> **Material for this exercise**
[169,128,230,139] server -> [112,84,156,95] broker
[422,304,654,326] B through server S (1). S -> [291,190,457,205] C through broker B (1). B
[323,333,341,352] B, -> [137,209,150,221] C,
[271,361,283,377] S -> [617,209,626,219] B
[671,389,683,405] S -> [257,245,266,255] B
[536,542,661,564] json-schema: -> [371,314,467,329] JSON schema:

...

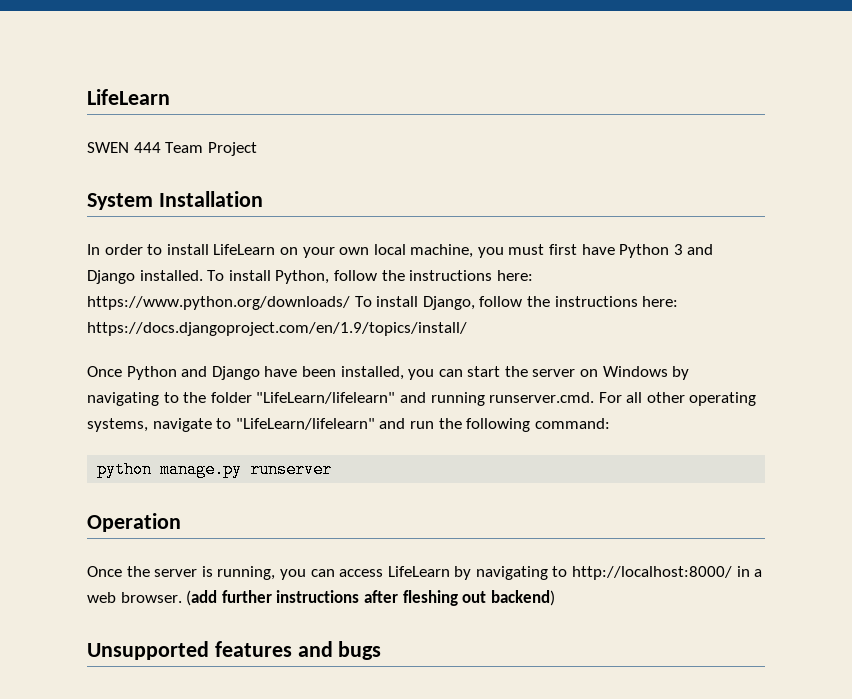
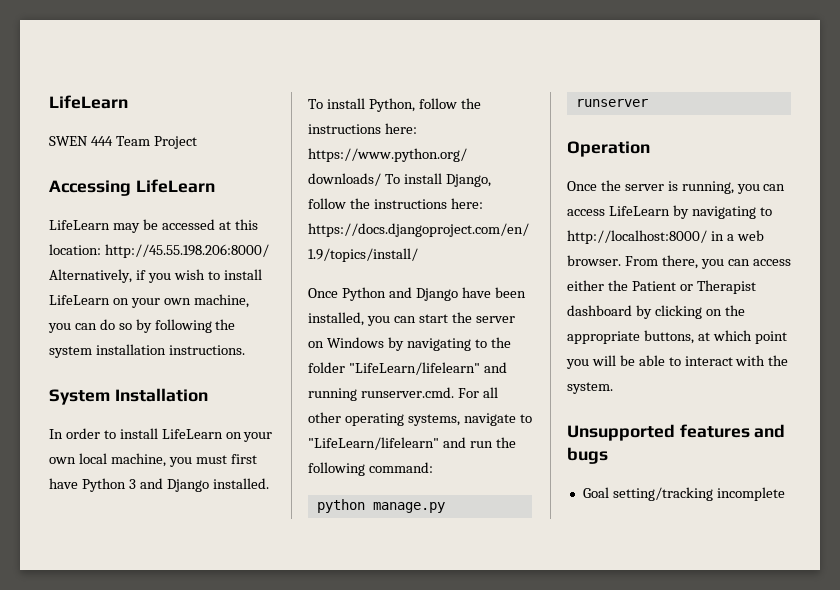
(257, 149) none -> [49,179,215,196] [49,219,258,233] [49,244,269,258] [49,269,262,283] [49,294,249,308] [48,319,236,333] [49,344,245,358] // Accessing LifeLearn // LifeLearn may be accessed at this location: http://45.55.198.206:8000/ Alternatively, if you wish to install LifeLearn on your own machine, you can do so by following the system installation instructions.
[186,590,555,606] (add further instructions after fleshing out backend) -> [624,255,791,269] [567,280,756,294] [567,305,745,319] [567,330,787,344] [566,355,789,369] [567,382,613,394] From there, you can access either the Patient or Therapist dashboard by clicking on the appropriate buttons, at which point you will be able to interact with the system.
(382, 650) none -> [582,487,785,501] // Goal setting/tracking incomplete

> **Exercise requirements**
Copy exactly the stretch of data above from the line with "[271,361,283,377] S -> [617,209,626,219] B" through the line with "[536,542,661,564] json-schema: ->", and omit all other lines.

> **Output below**
[271,361,283,377] S -> [617,209,626,219] B
[671,389,683,405] S -> [257,245,266,255] B
[536,542,661,564] json-schema: -> [371,314,467,329] JSON schema:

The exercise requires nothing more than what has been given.